After a decade of work with Reaction Engines – developers of Skylon, one of the world’s first reusable space planes – Fine Tubes can announce that testing of its contribution has been a success.
The company manufactured over 2000km of tubing for Skylon, with each tube at a wall thickness of just half the diameter of a human hair. Reaction Engines’ objective is so challenging that a lot of goals had to be met; the tubes had to be lightweight, highly heat and pressure resistant, and have a strength that could cope with thermal expansions. The resulting heat exchangers are 100 times lighter than existing technologies and enable the cooling of airstreams from over 1000°C to -150°C in less than 1/100th of a second.

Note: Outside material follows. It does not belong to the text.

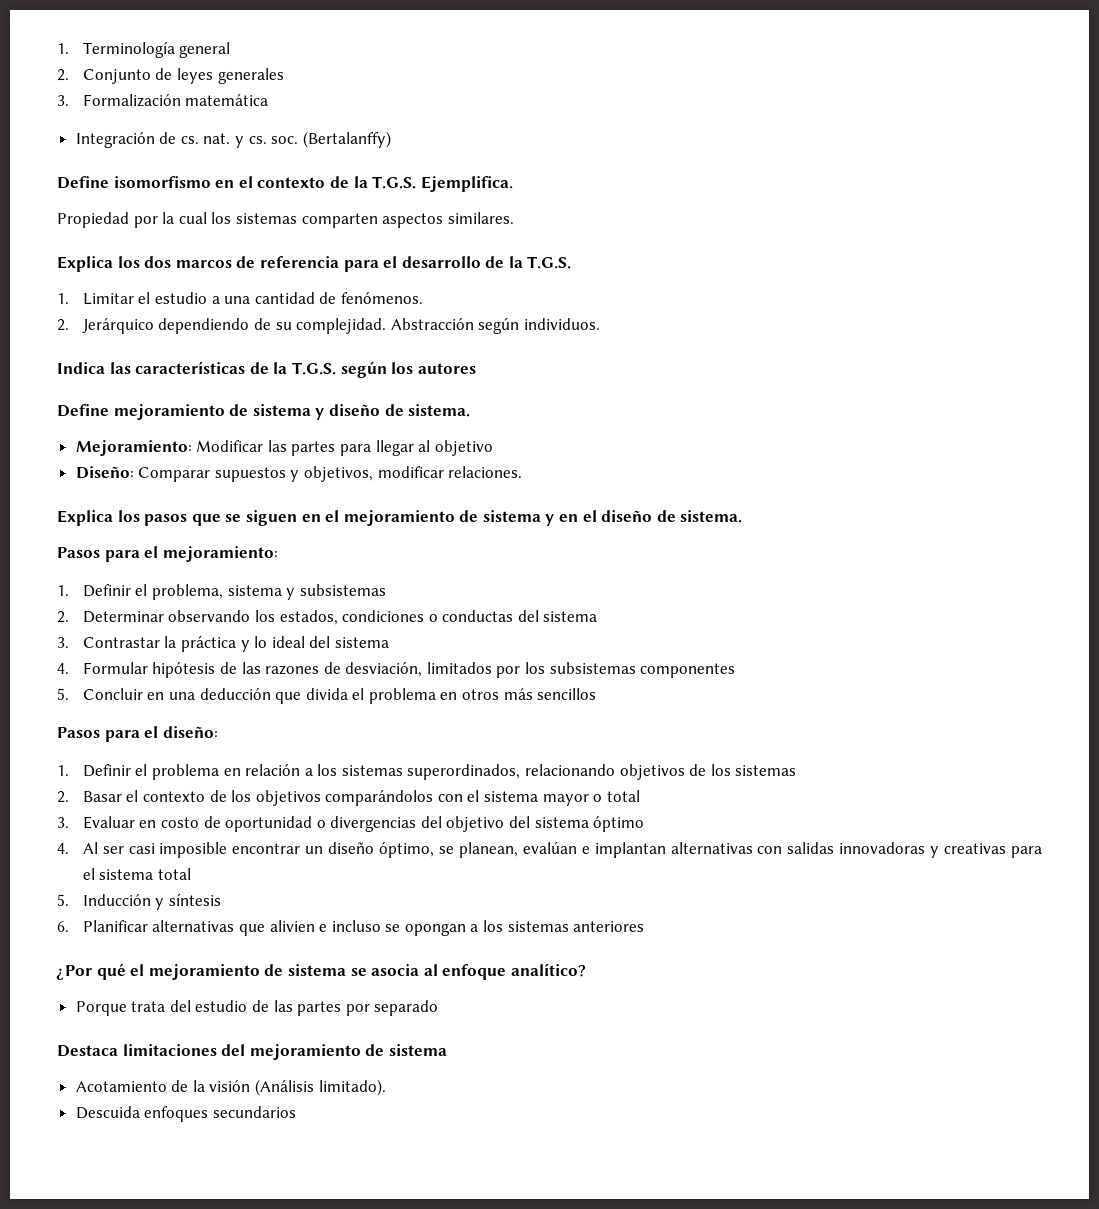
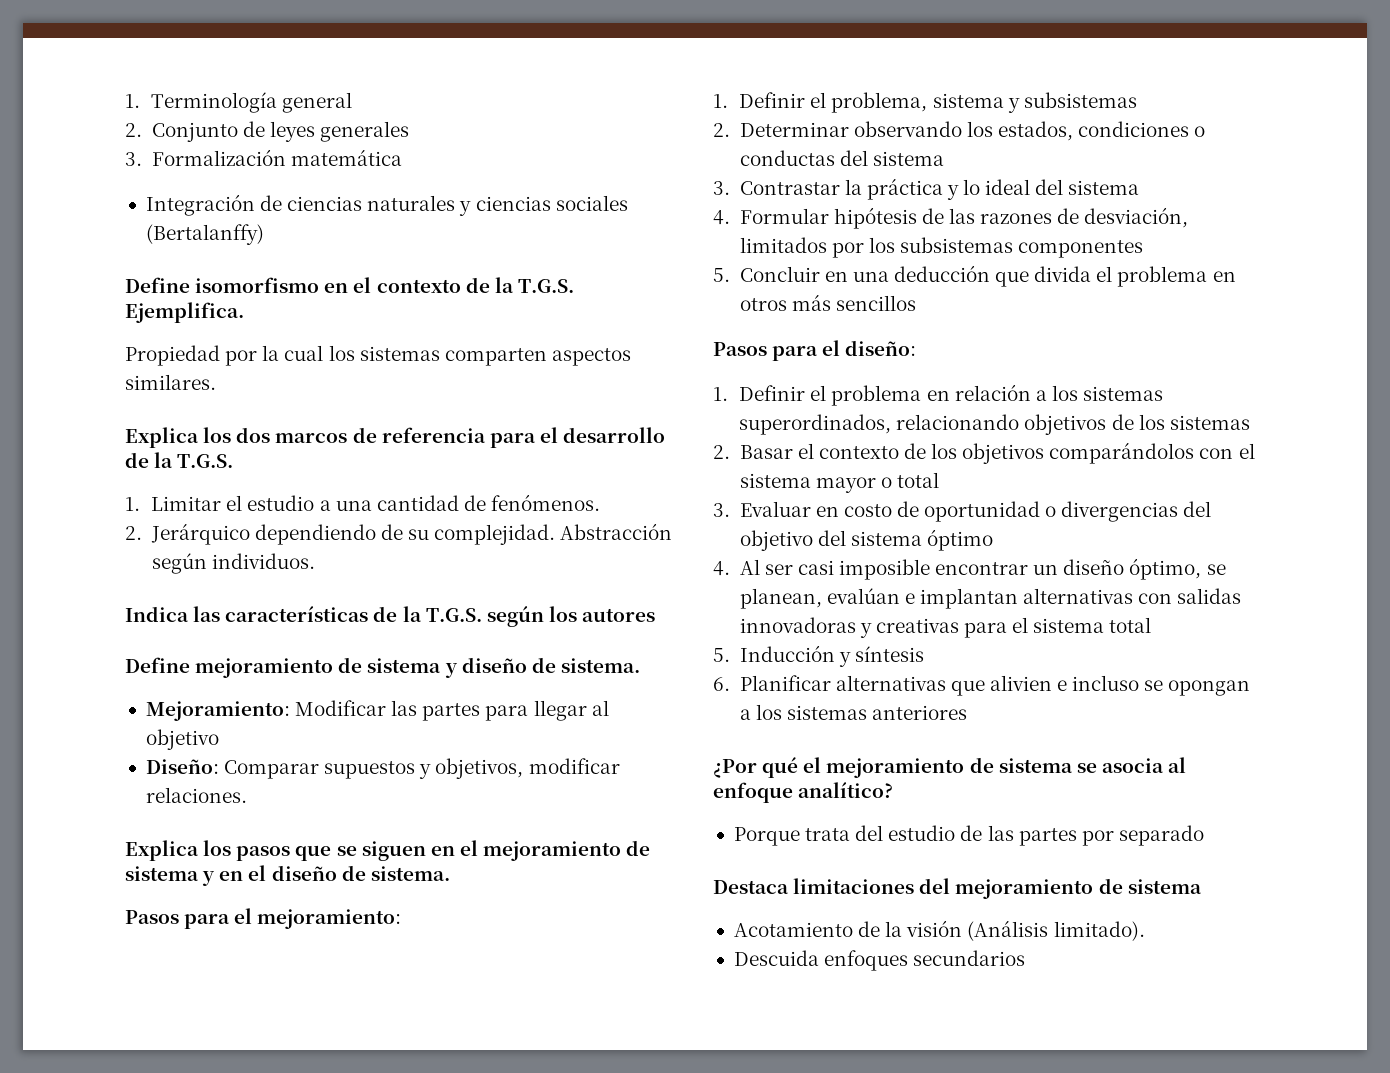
- Integración de cs. nat. y cs. soc. (Bertalanffy)
+ Integración de ciencias naturales y ciencias sociales (Bertalanffy)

Dr Robert Bond , Corporate Programmes Director of Reaction Engines commented, "No one else has managed to create heat exchangers like this before, due in part to the fact that the specifications for the components are very demanding. There are a few other companies which can produce the kind of high tech tube we need but the Fine Tubes product is extremely high quality, meeting all the project specifications and we are very pleased with its performance."
Fine Tubes used Inconel, a nickel alloy that has excellent heat resistance. Because of the amount of tubing required, it had to be as lightweight as possible. Inconel is a difficult material to shape and the thinness required meant it was easily damaged, so to fulfil Reaction Engines’ requirements Fine Tubes installed completely new equipment for the tube cleaning process at its tube mill.
Now, testing of the heat exchange system for SABRE – Skylon’s Hybrid Engine – has proved 10 years of work a worthy cause for Fine Tubes. The testers confirmed that all demonstration objectives were met for the SABRE engine’s pre-cooler heat exchanger, and found the cooling technology to be frost-free at the crucial low temperature of -150°C.
Dr Mark Ford , ESA's Head of Propulsion Engineering, said, "One of the major obstacles to developing air-breathing engines for launch vehicles is the development of lightweight high-performance heat exchangers. With this now successfully demonstrated by Reaction Engines Ltd, there are currently no technical reasons why the SABRE engine programme cannot move forward into the next stage of development."
As soon as Reaction Engines hits its next funding goal, work will continue towards the next phase of testing in building the prototype of a fully functioning engine.
Ronen Day , Managing Director of Fine Tubes said, "Developing a lightweight heat exchange system was one of the major issues standing in the way of the space plane’s development. With Fine Tubes’ contribution now proven by successful testing, Skylon is set to be a major breakthrough in the aerospace sector."
After this testing success, the technologies involved in Skylon’s SABRE engine are now being applied to other projects, for example the second phase of the LAPCAT (Long-term Advanced Propulsion Concepts and Technologies) project. The study intends to investigate further technological developments that can reduce long distance flights to under four hours.
No new information in the articles. However, Alan Bond, chief designer of the Skylon, will be keynote speaker at the UKSEDS National Student Space Conference this weekend. I await any updates on Phase 3 funding with bated breath.